From benefits to politics
April 8, 2005

From left, Crystall Furman, Gowanda TA; Susanne Zelawski of Akron TA and Lois Fiscitelli, also of Gowanda, meet Hall-of-Fame quarterback Jim Kelly at the UNUM booth. The Western New York fans waited more than an hour to meet the retired Bills quarterback.
NYSUT Services and Member Benefits on Display had a Hall of Fame feel, featuring everything from football giant -- well, actually a Bill -- Jim Kelly to a new curriculum on baseball and labor history.
A contingent of Western New York football fans lined up more than an hour early to get to the front of the line waiting for Jim Kelly autographs. "I've lived in the Buffalo area all my life and never got this close to Jim Kelly," said Grand Island TA's Tracy Beatty. "It's funny - I had to come to New York City to see him."
RA delegates and guests packed into the expanded display hall, which featured booths for virtually all of the statewide union's services and programs. Convention-goers collected bags filled with information and freebies, from toothbrushes to footballs to educational CDs.
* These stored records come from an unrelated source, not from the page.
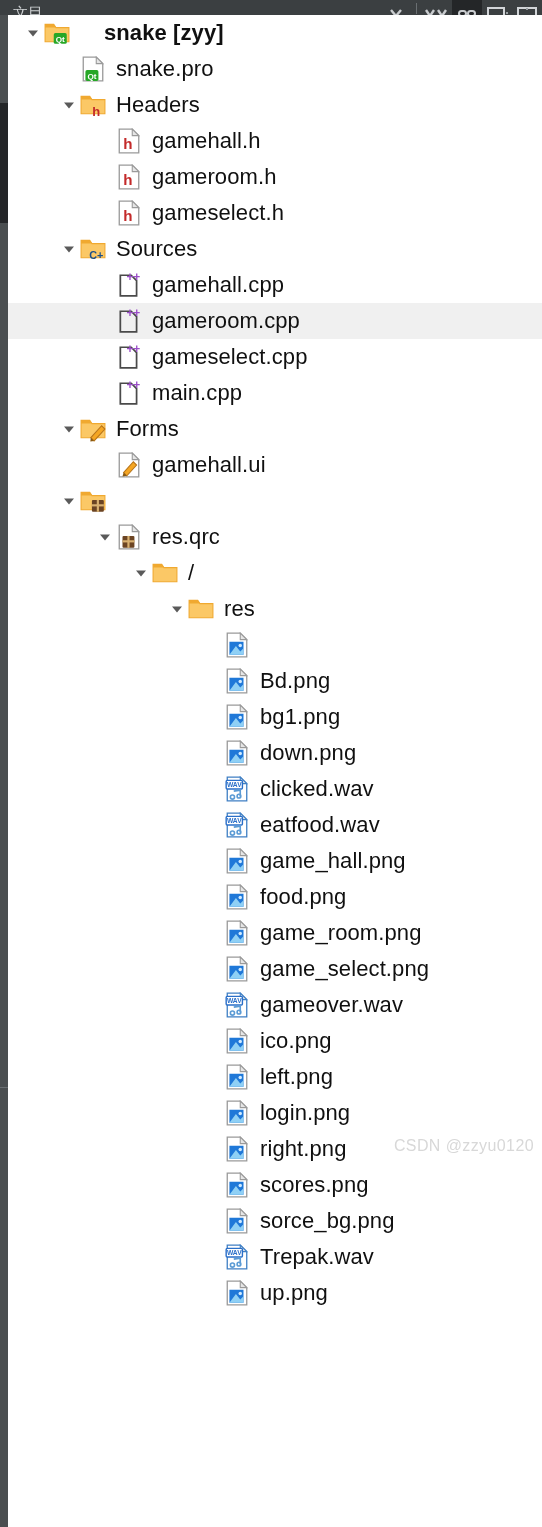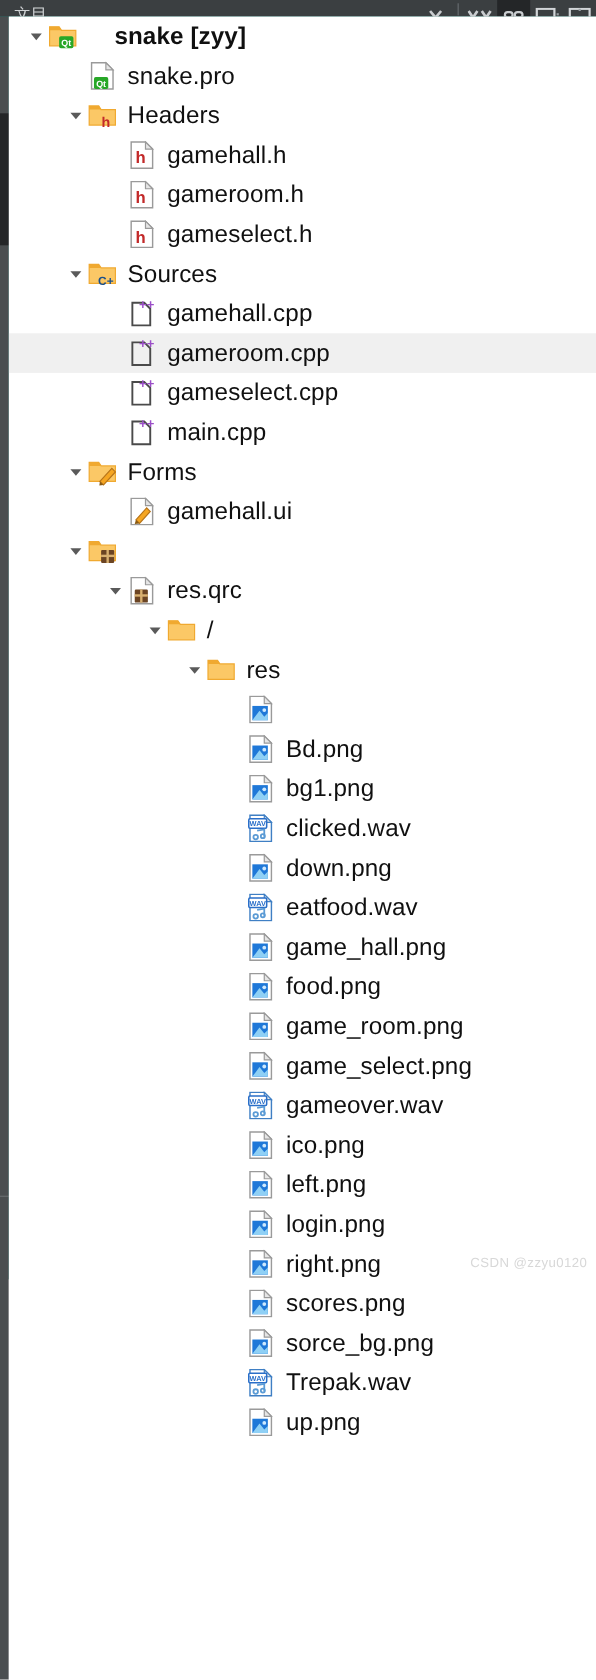--- a/index.html
+++ b/index.html
@@ -16,7 +16,7 @@
     position: relative;
     width: 542px;
     height: 1163px;
-    background: #0f766e;
+    background: #1d4ed8;
   }
 
   

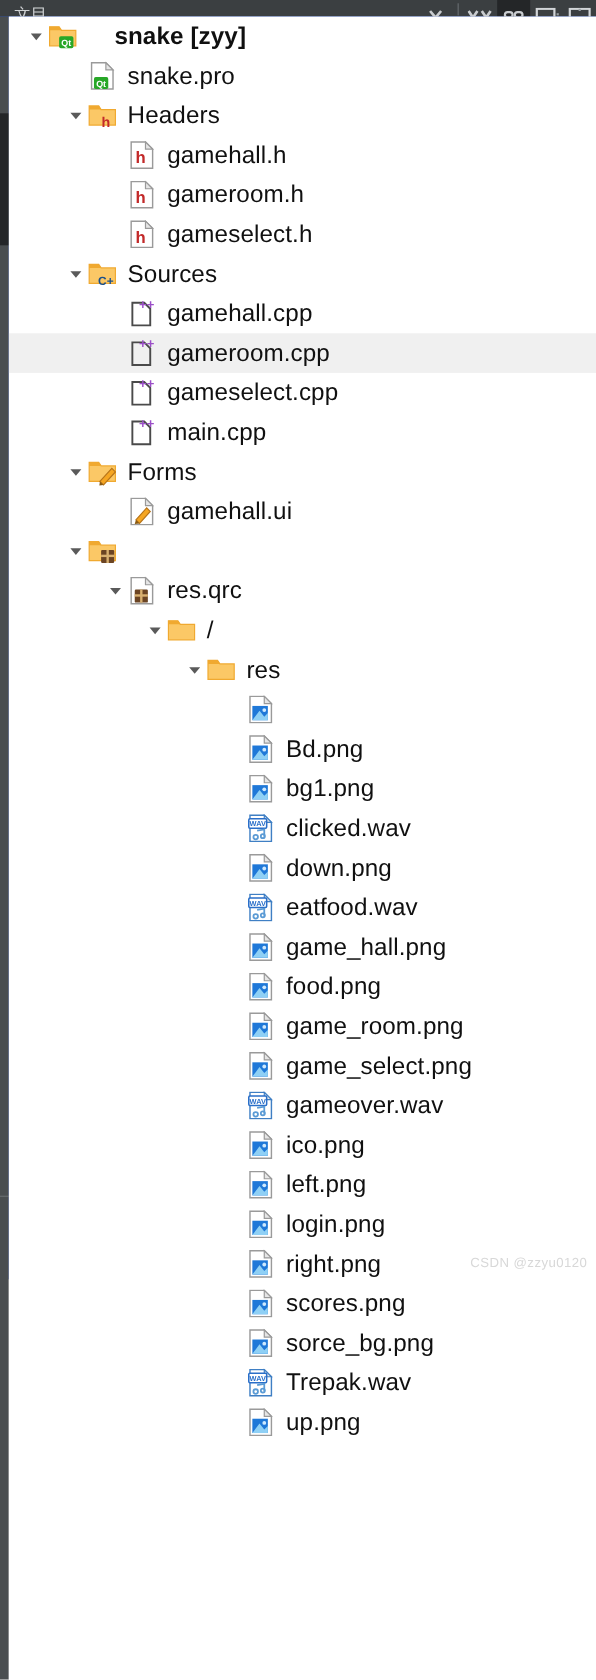--- a/index.html
+++ b/index.html
@@ -496,6 +496,20 @@
         <div class="arrow"></div>
         <div class="icon">
           <svg width="26" height="26" viewBox="0 0 24 24">
+            <path d="M3 1 L15 1 L21 7 L21 23 L3 23 Z" fill="#ffffff" stroke="#9a9a9a" stroke-width="1.2"></path>
+            <path d="M15 1 L15 7 L21 7 Z" fill="#e6e6e6" stroke="#9a9a9a" stroke-width="1"></path>
+            <rect x="5" y="9" width="13" height="12" fill="#1f78d8"></rect>
+            <path d="M5 21 L11 13 L15 18 L18 15 L18 21 Z" fill="#8fd0f5"></path>
+            <circle cx="15" cy="12.5" r="1.6" fill="#cfeaff"></circle>
+          </svg>
+        </div>
+        <div class="label">down.png</div>
+      </div>
+      <div class="row">
+        <div class="ind" style="flex-basis: 196px;"></div>
+        <div class="arrow"></div>
+        <div class="icon">
+          <svg width="26" height="26" viewBox="0 0 24 24">
             <path d="M3 1 L15 1 L21 7 L21 23 L3 23 Z" fill="#ffffff" stroke="#3f7fc4" stroke-width="1.2"></path>
             <path d="M15 1 L15 7 L21 7 Z" fill="#e6e6e6" stroke="#3f7fc4" stroke-width="1"></path>
             <rect x="2" y="4" width="15" height="8" rx="1" fill="#ffffff" stroke="#2a6fc9" stroke-width="1.3"></rect>
@@ -512,20 +526,6 @@
         <div class="arrow"></div>
         <div class="icon">
           <svg width="26" height="26" viewBox="0 0 24 24">
-            <path d="M3 1 L15 1 L21 7 L21 23 L3 23 Z" fill="#ffffff" stroke="#9a9a9a" stroke-width="1.2"></path>
-            <path d="M15 1 L15 7 L21 7 Z" fill="#e6e6e6" stroke="#9a9a9a" stroke-width="1"></path>
-            <rect x="5" y="9" width="13" height="12" fill="#1f78d8"></rect>
-            <path d="M5 21 L11 13 L15 18 L18 15 L18 21 Z" fill="#8fd0f5"></path>
-            <circle cx="15" cy="12.5" r="1.6" fill="#cfeaff"></circle>
-          </svg>
-        </div>
-        <div class="label">down.png</div>
-      </div>
-      <div class="row">
-        <div class="ind" style="flex-basis: 196px;"></div>
-        <div class="arrow"></div>
-        <div class="icon">
-          <svg width="26" height="26" viewBox="0 0 24 24">
             <path d="M3 1 L15 1 L21 7 L21 23 L3 23 Z" fill="#ffffff" stroke="#3f7fc4" stroke-width="1.2"></path>
             <path d="M15 1 L15 7 L21 7 Z" fill="#e6e6e6" stroke="#3f7fc4" stroke-width="1"></path>
             <rect x="2" y="4" width="15" height="8" rx="1" fill="#ffffff" stroke="#2a6fc9" stroke-width="1.3"></rect>

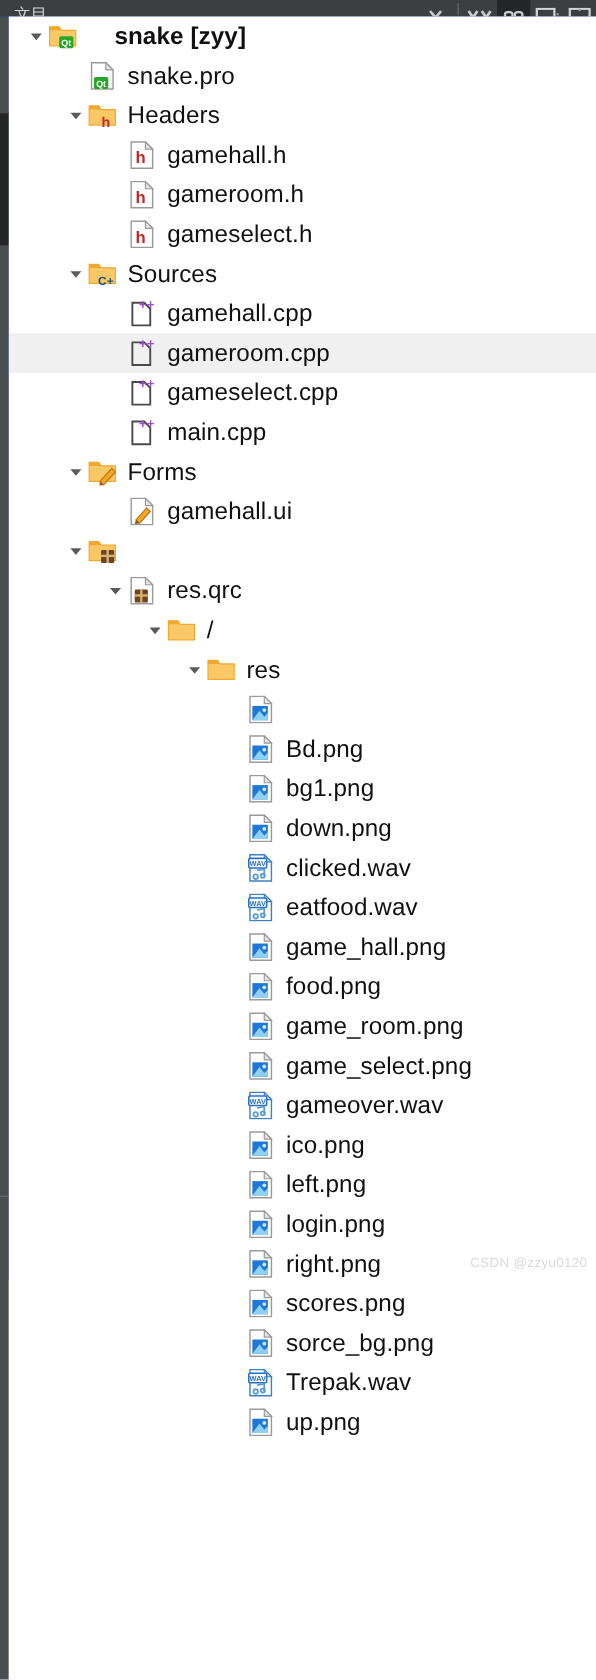--- a/index.html
+++ b/index.html
@@ -149,7 +149,7 @@
     position: absolute;
     right: 8px;
     bottom: 8px;
-    font-size: 12px;
+    font-size: 16px;
     color: #d8d8d8;
     letter-spacing: 0.4px;
     font-family: "Liberation Sans", sans-serif;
The National Baseball Hall of Fame, which is co-sponsoring a new program with NYSUT and the American Labor Studies Center, distributed baseballs and postcards advertising great thematic units posted at www.labor-studies.org and www.baseballhalloffame.org. Pictured above is Jeffrey Arnett, director of education and public programs at the National Baseball Hall of Fame, left, showing Renee Allen-Walker, UFT, and Paul Cole, NYSUT Board member emeritus and state AFL–CIO secretary-treasurer, some of the artifacts the hall uses in the education program.
NYSUT member Rachel Moyer from Port Jervis, who has led efforts to require defibrillators in schools across the state, showed off her latest fundraiser - a wristband with the words, "Let the Beat Go On."
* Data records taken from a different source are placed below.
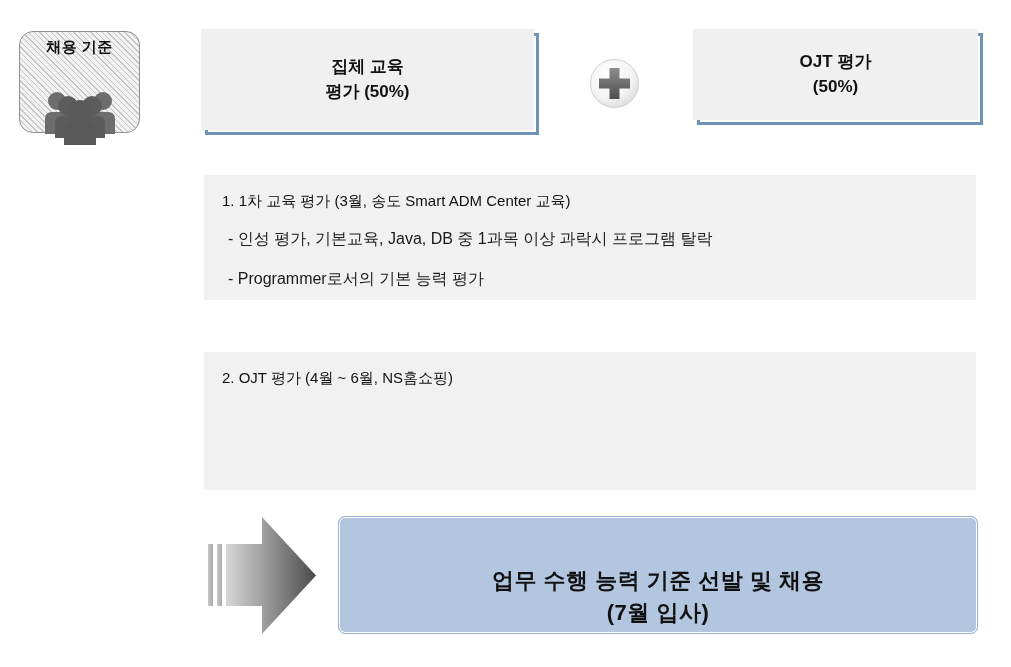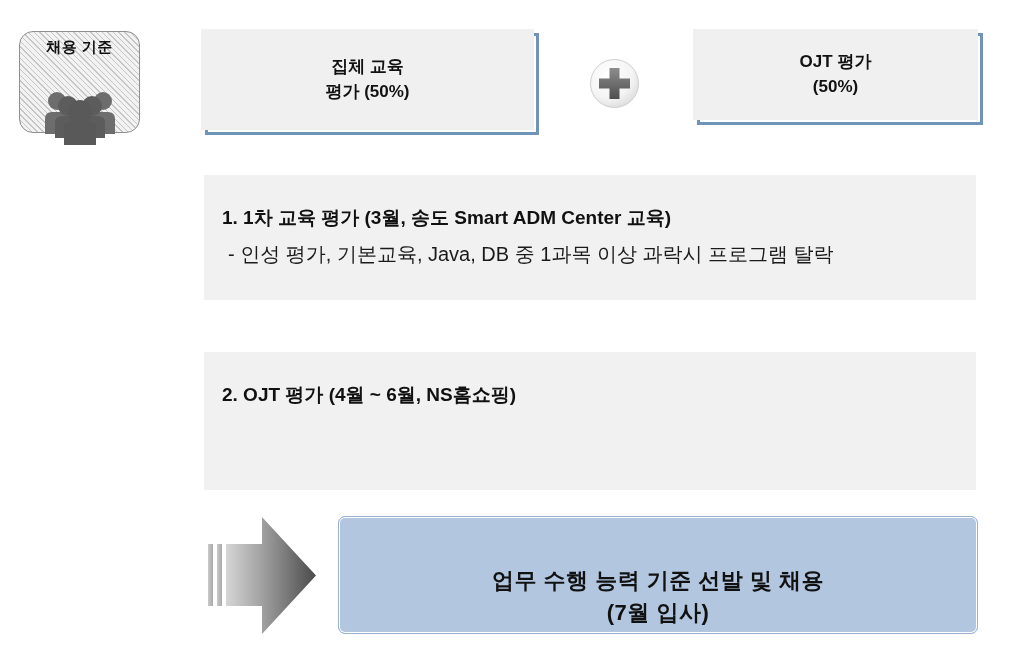--- a/index.html
+++ b/index.html
@@ -117,11 +117,11 @@
   #panel-2 { top: 352px; height: 138px; }
 
   .panel-title {
-    font-size: 19px;
-    font-weight: bold;
+    font-size: 15px;
+    font-weight: normal;
     color: #111111;
     line-height: 1.35;
-    margin: 18px 0 6px 0;
+    margin: 4px 0 6px 0;
   }
   .panel-line {
     font-size: 20px;

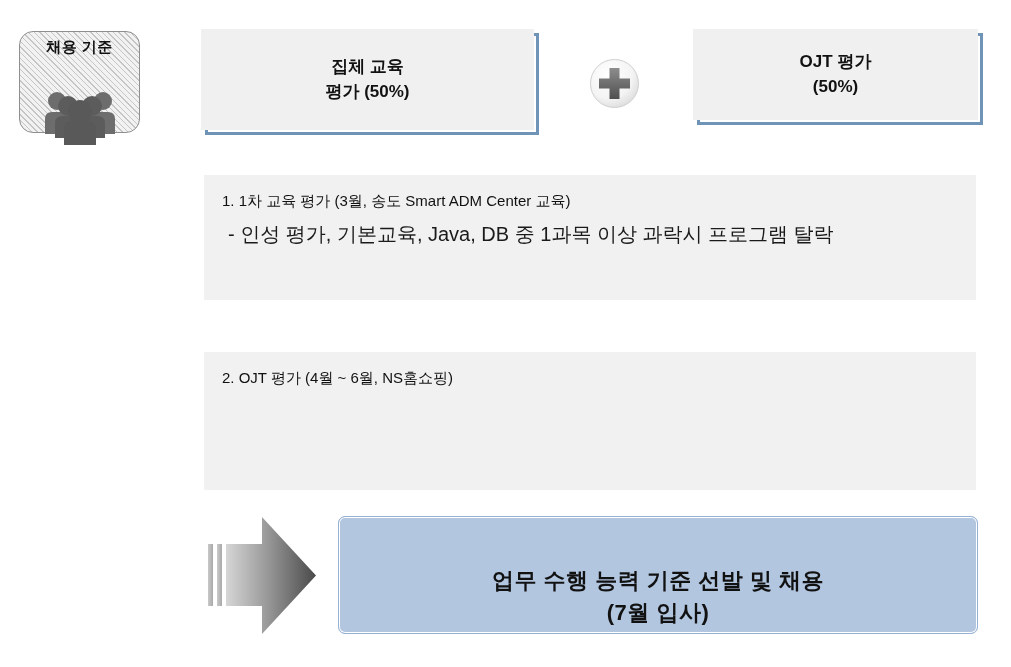--- a/index.html
+++ b/index.html
@@ -124,10 +124,10 @@
     margin: 4px 0 6px 0;
   }
   .panel-line {
-    font-size: 20px;
+    font-size: 16px;
     color: #1a1a1a;
     line-height: 1.5;
-    margin: 8px 0 2px 6px;
+    margin: 16px 0 2px 6px;
     white-space: pre-line;
   }
 

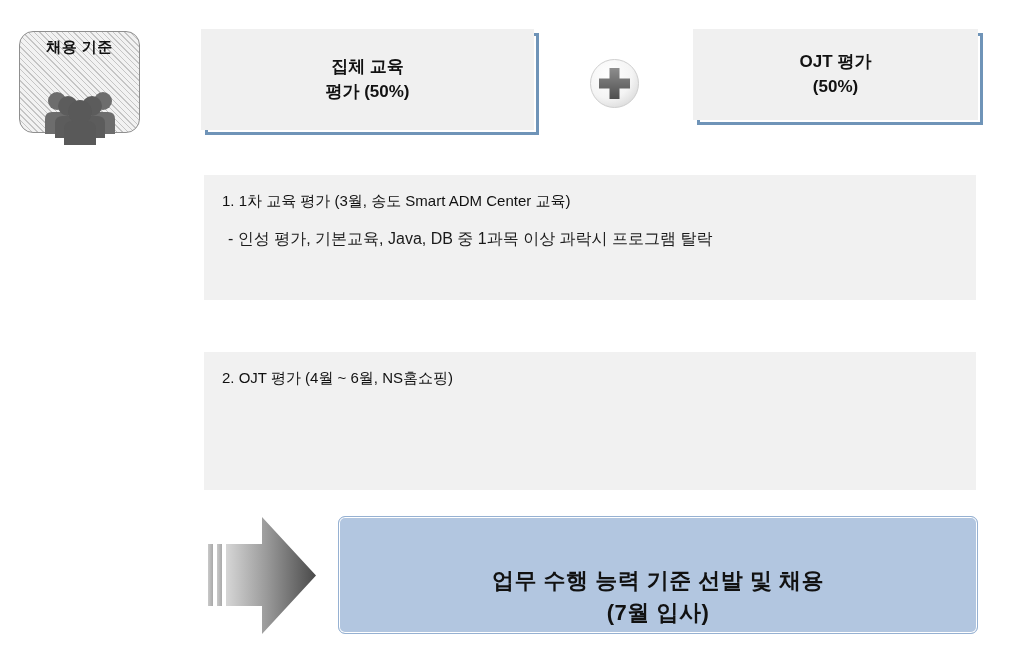--- a/index.html
+++ b/index.html
@@ -238,6 +238,7 @@
   <div class="panel" id="panel-1">
     <div class="panel-title">1. 1차 교육 평가 (3월, 송도 Smart ADM Center 교육)</div>
     <div class="panel-line">- 인성 평가, 기본교육, Java, DB 중 1과목 이상 과락시 프로그램 탈락</div>
+    <div class="panel-line">- Programmer로서의 기본 능력 평가</div>
   </div>
 
   <div class="panel" id="panel-2">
Members also picked up information on a variety of union-backed vendors, from life insurance to legal services to pet insurance coverage. The show area in the Americas Hall I at The Hilton will be open again from 9 a.m. to noon Friday. After visiting the display area, members flocked to the Political Action Center to register their concern over Social Security.
By her appearance, one wouldn't think retirement was a concern for Lisa Wagner. The 29-year-old second-grade teacher in the North Babylon schools said she's worried because "it's my future, and I'm worried it is going to be squandered."